The model to be trained can also be specified by setting the train=”true” attribute for the targeted
<View> <View style="overflow: auto;"> <Text name="text" value="$text"/> </View> <Header value="Smoking Status"/> <Choices name="smokingstatus" toName="text" choice="multiple" showInLine="true"> ... </Choices> <Header value="Age"/> <Choices name="age" toName="text" choice="single" showInLine="true"> ... </Choices> <Header value="Gender"/> <Choices name="gender" train="true" toName="text" choice="single" showInLine="true"> ... </Choices> </View>
The trained classification models are also available on the Spark NLP pipeline config list.
If a project is set up to include Classification, Named Entity Recognition and Assertion Status labels and the three kinds of annotations are present in the training data, it is possible to train three models: one for Named Entity Recognition, one for Assertion Status, and one for Classification at the same time. The training logs from all three trainings can be downloaded at once by clicking the download button present in the Training section of the Setup Page. The newly trained models will be added to the Spark NLP pipeline config.

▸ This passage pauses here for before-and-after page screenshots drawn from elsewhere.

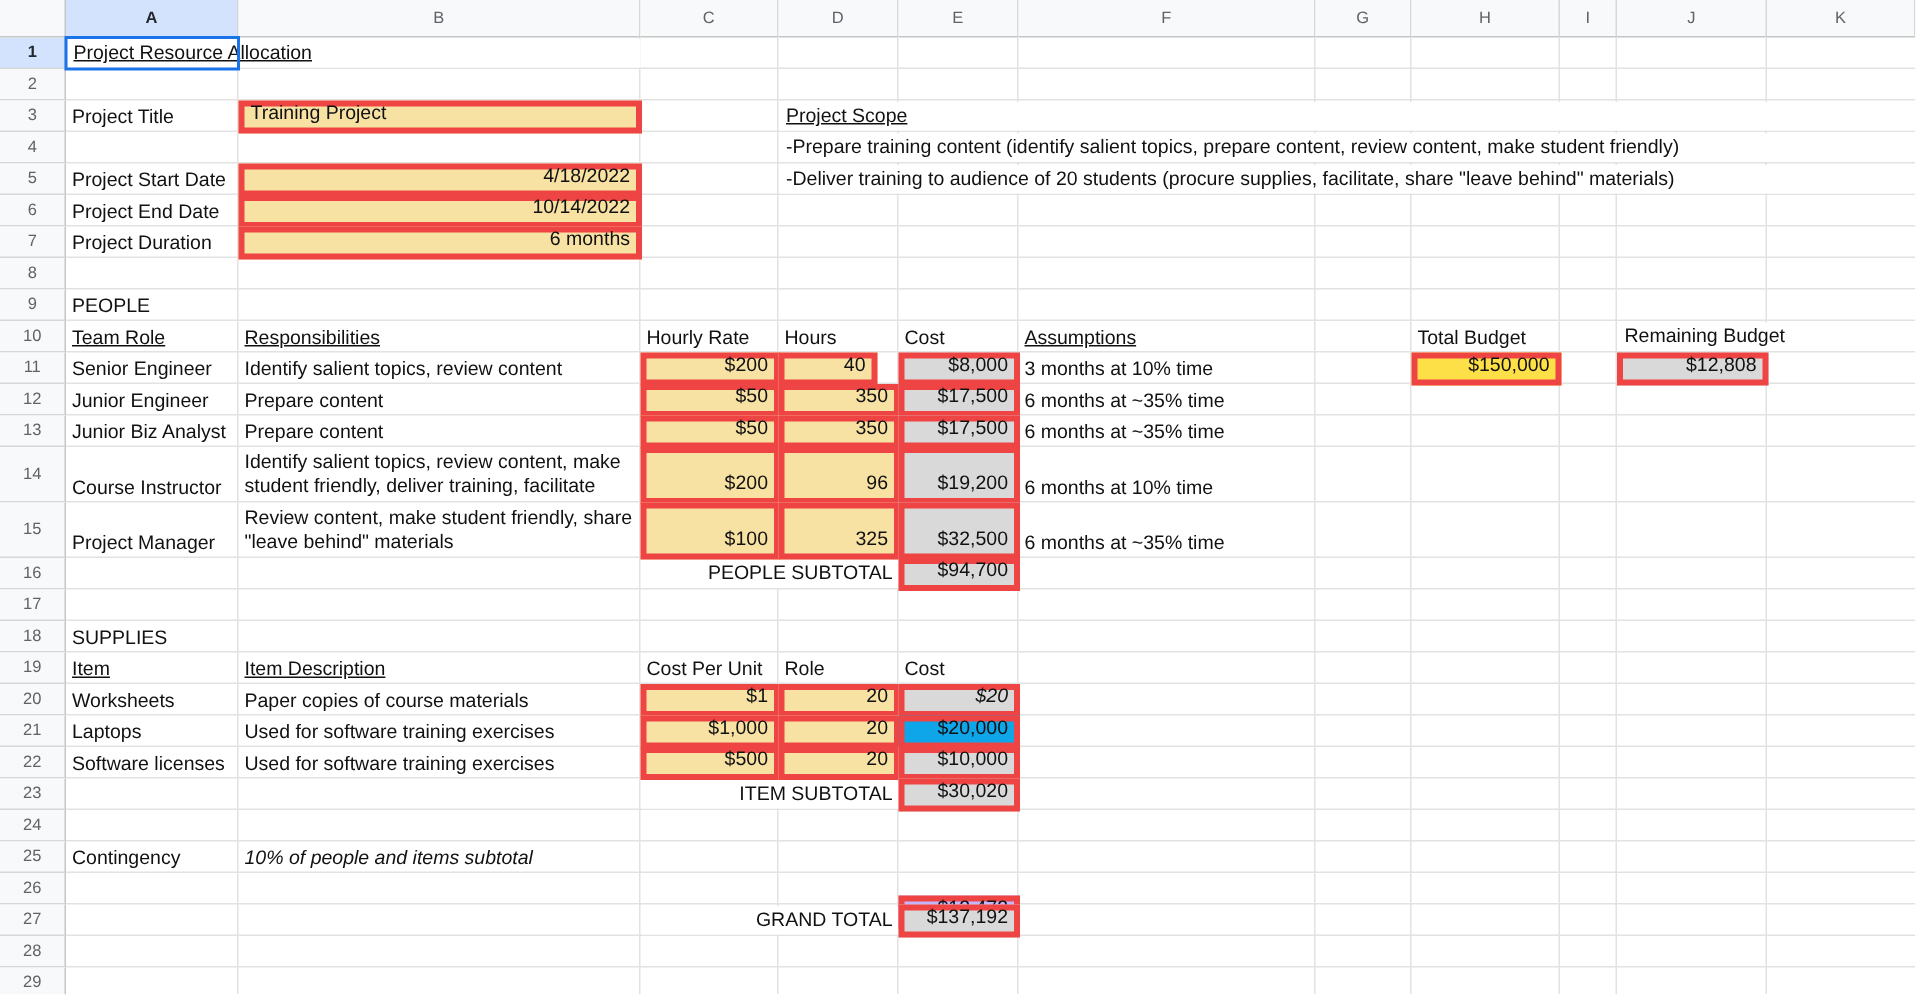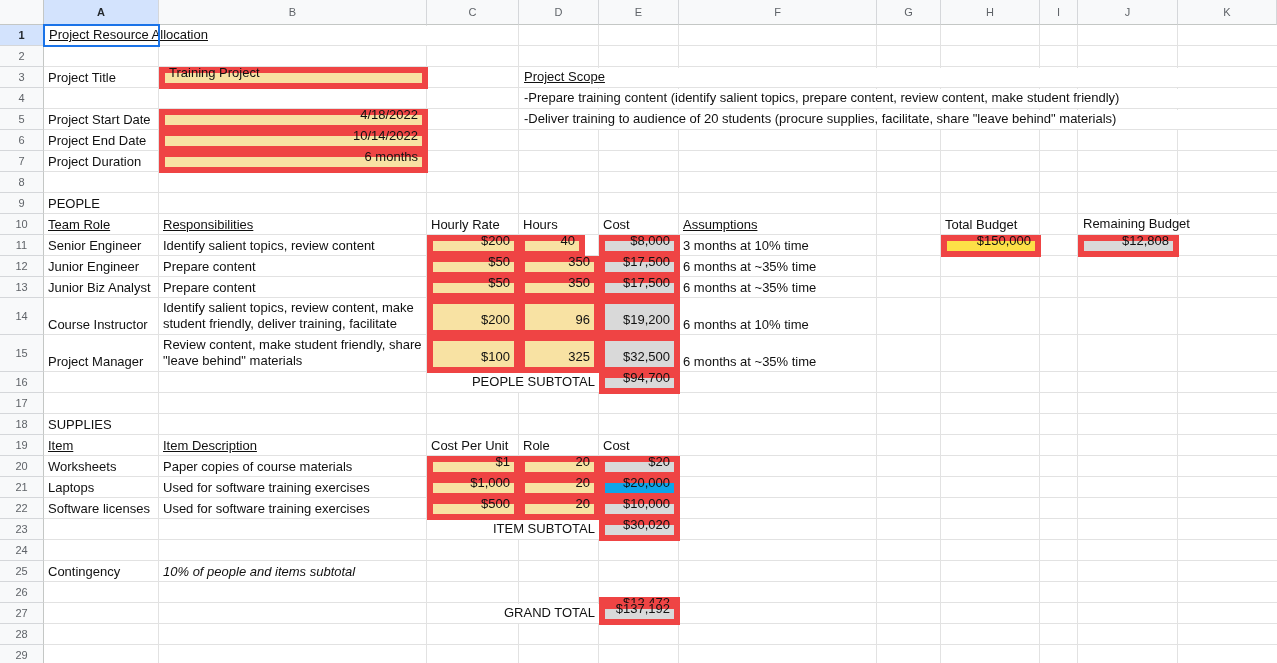--- a/index.html
+++ b/index.html
@@ -20,7 +20,7 @@
   .hline{height:1px;background:#e2e2e2;z-index:1;}
   .cell{display:flex;align-items:flex-end;font-size:13px;line-height:15px;
         padding:0 4px 3px 4px;white-space:nowrap;z-index:2;cursor:cell;color:#111;}
-  .cell.bd{border:6px solid #ef4444;z-index:3;}
+  .cell.bd{border:4px solid #ef4444;z-index:3;}
   .cell.u{text-decoration:underline;}
   .cell.i{font-style:italic;}
   .cell.alr{justify-content:flex-end;}

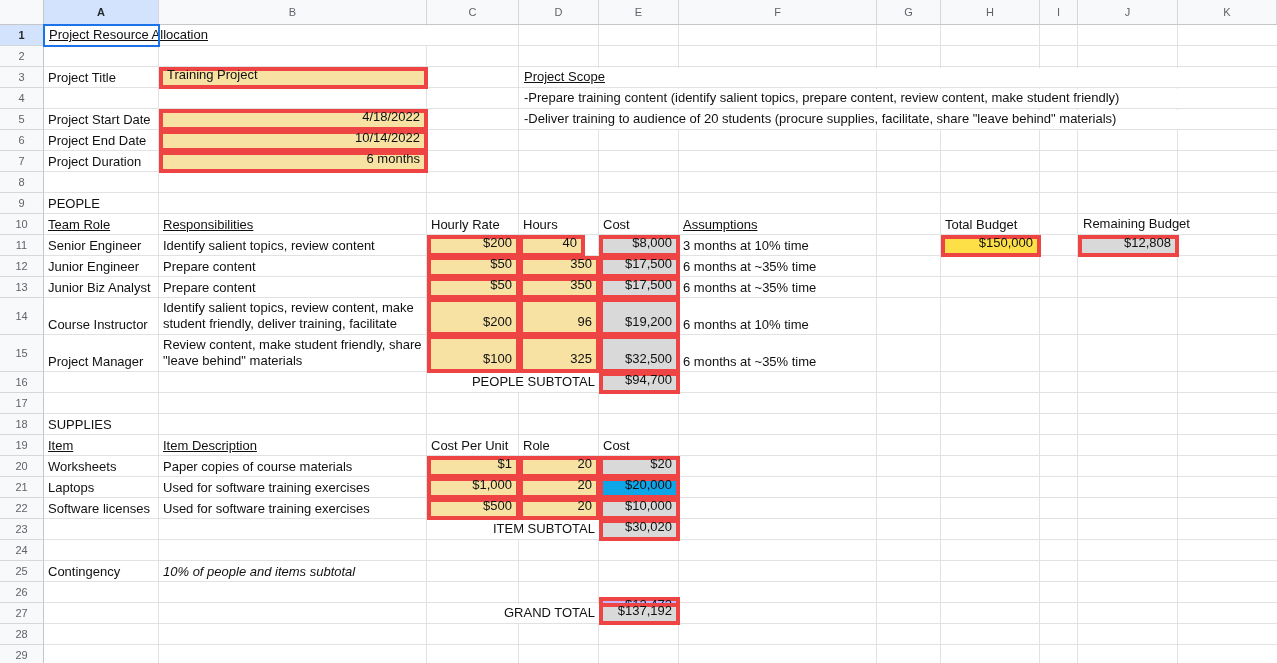--- a/index.html
+++ b/index.html
@@ -176,7 +176,7 @@
       <div class="abs cell" style="left: 159px; top: 456px; width: 268px; height: 21px;">Paper copies of course materials</div>
       <div class="abs cell bd alr" style="left: 427px; top: 456px; width: 93px; height: 22px; background: rgb(248, 226, 163);">$1</div>
       <div class="abs cell bd alr" style="left: 519px; top: 456px; width: 81px; height: 22px; background: rgb(248, 226, 163);">20</div>
-      <div class="abs cell bd alr" style="left: 599px; top: 456px; width: 81px; height: 22px; background: rgb(217, 217, 217);">$20</div>
+      <div class="abs cell bd alr" style="left: 599px; top: 456px; width: 81px; height: 22px; background: rgb(217, 217, 217); font-style: italic;">$20</div>
       <div class="abs cell" style="left: 44px; top: 477px; width: 115px; height: 21px;">Laptops</div>
       <div class="abs cell" style="left: 159px; top: 477px; width: 268px; height: 21px;">Used for software training exercises</div>
       <div class="abs cell bd alr" style="left: 427px; top: 477px; width: 93px; height: 22px; background: rgb(248, 226, 163);">$1,000</div>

Project Owners or Managers can enable the Active Learning feature by clicking on the corresponding Switch (item 6 on the above image) available on Model Training tab. If this feature is enabled, the NER training gets triggered automatically on every 50 new completions. It is also possible to change the completions frequency by dropdown (item 7) which is visible only when Active Learning is enabled.

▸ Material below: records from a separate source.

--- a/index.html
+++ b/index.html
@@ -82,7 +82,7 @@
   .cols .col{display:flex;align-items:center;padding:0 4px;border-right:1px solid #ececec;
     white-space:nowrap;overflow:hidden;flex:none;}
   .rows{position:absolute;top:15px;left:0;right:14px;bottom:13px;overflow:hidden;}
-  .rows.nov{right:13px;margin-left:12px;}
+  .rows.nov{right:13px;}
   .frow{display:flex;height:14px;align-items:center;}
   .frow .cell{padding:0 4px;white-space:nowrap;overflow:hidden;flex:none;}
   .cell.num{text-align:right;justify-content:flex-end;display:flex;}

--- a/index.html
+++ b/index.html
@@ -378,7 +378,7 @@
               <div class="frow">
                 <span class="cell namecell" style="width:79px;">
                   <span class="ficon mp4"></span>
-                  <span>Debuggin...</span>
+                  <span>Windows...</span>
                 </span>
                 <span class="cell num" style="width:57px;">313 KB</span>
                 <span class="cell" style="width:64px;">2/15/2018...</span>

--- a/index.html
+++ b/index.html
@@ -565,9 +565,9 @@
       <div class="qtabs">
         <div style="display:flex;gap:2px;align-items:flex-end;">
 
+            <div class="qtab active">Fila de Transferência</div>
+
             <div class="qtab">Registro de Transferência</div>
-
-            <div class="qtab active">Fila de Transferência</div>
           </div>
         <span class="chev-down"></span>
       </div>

While enabling this feature, users are asked whether they want to deploy the newly trained model right after the training process or not.

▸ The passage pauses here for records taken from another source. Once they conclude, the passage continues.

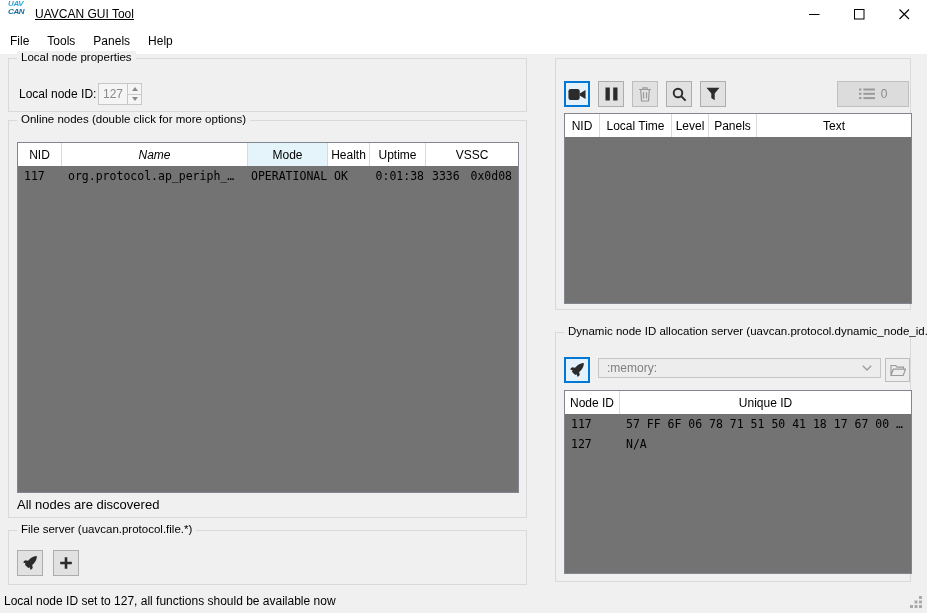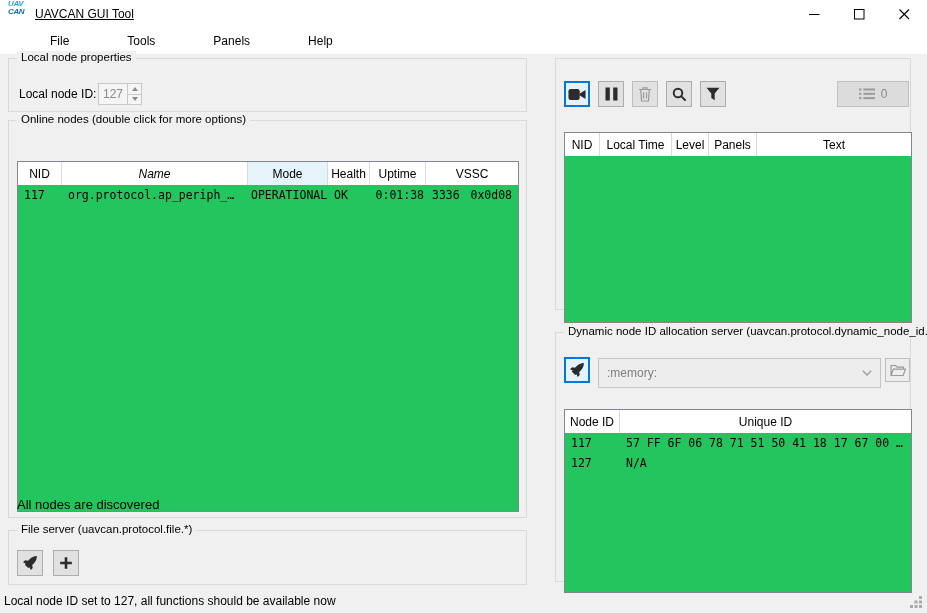--- a/index.html
+++ b/index.html
@@ -22,7 +22,7 @@
   
   .menubar { position:absolute; top:28px; left:0; right:0; height:26px; background:#fff;
              display:flex; align-items:stretch; padding-left:1px; }
-  .menu-item { padding:0 9px; display:flex; align-items:center;margin-left:40px; }
+  .menu-item { padding:0 9px; display:flex; align-items:center; }
   
   .group { position:absolute; border:1px solid #d9d9d9; background:#f0f0f0; }
   .group-title { position:absolute; top:-8px; left:8px; background:#f0f0f0;

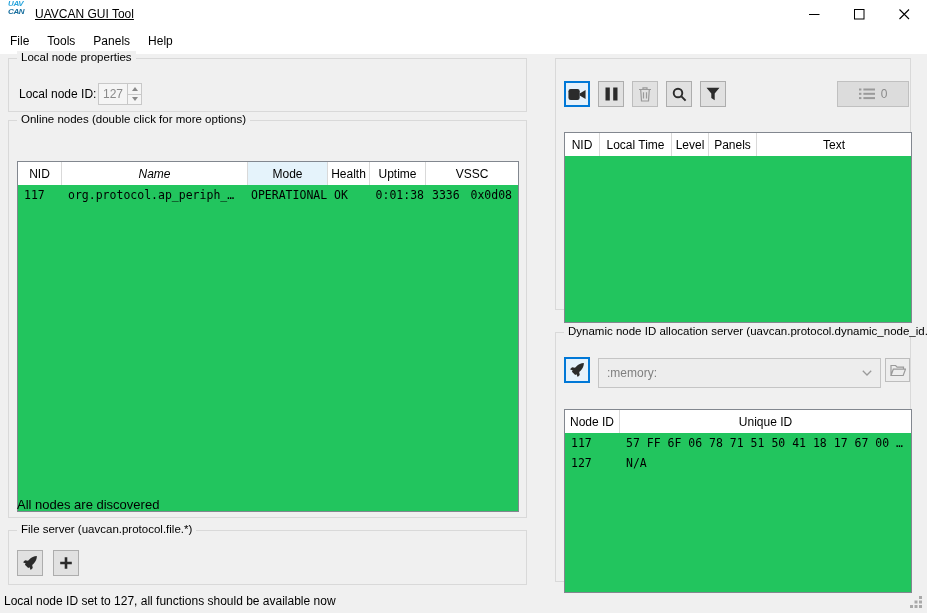--- a/index.html
+++ b/index.html
@@ -28,7 +28,7 @@
   .group-title { position:absolute; top:-8px; left:8px; background:#f0f0f0;
                  padding:0 4px; font-size:11.5px; white-space:nowrap; }
   
-  .table { position:absolute; background:#22c55e; border:1px solid #82878f; overflow:hidden;margin-top:19px; }
+  .table { position:absolute; background:#737373; border:1px solid #82878f; overflow:hidden; }
   .thead { display:flex; height:23px; background:#fff; }
   .th { display:flex; align-items:center; justify-content:center;
         border-right:1px solid #d9d9d9; font-size:12px; overflow:hidden; }

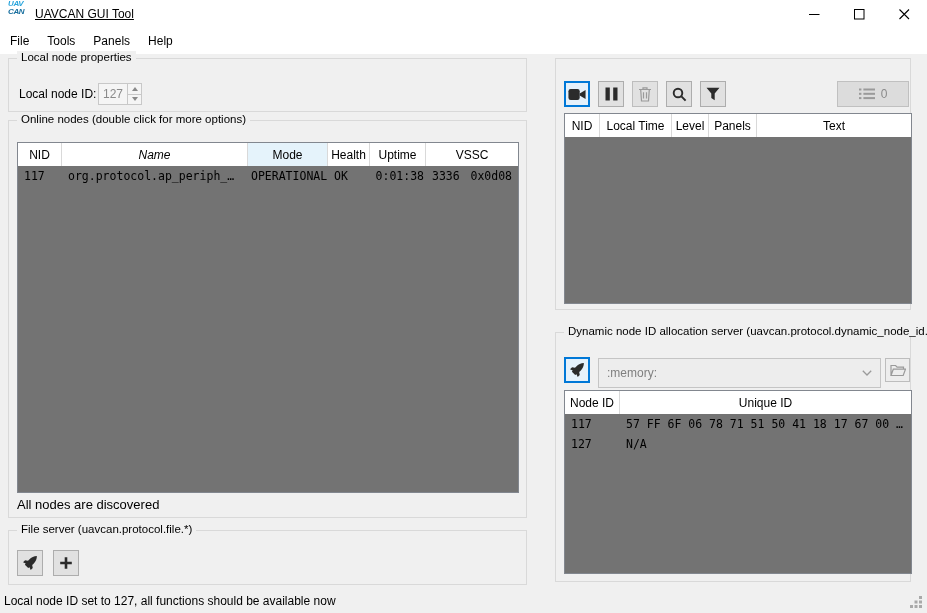--- a/index.html
+++ b/index.html
@@ -59,7 +59,7 @@
   .arr-dn { width:0; height:0; border-left:3px solid transparent;
             border-right:3px solid transparent; border-top:4px solid #8a8a8a; }
   
-  .combo { position:absolute; height:30px; border:1px solid #c5c5c5; background:#ededed;
+  .combo { position:absolute; height:20px; border:1px solid #c5c5c5; background:#ededed;
            display:flex; align-items:center; color:#7f7f7f; padding:0 8px;justify-content:space-between; }
   .combo .chev { margin-left:auto; }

If the user chooses not to automatically deploy the newly trained model, this can be done on demand by navigating to the Spark NLP pipeline Config and filtering the model by name of the project (item 3) and select that new model trained by Active Learning. This will update the Labeling Config (name of the model in tag is changed). Hovering on each trained model will show the training date and time.
If the user opts to deploy the model after the training, the Project Configuration is automatically updated for each label that is not associated with a pretrained Spark NLP model, the model information is updated with the name of the new model.
If there is any mistake in the name of models, the validation error is displayed in the Interface Preview Section present on the right side of the Labeling Config area.
Train German and Spanish Models
In earlier versions of the Annotation Lab, users could download German/Spanish pretrained models from the NLP Models Hub and use them for preannotation. From this version, Annotation Lab also offers support for training/tuning German and Spanish models.
Deploy a new training job
With release 3.0.0, users can perform multiple training jobs at the same time, depending on the available resources/license(s). Users can opt to create new training jobs independently from already running training/preannotation/OCR jobs. If resources/licenses are available when pressing the
Train Now button a new training server is launched.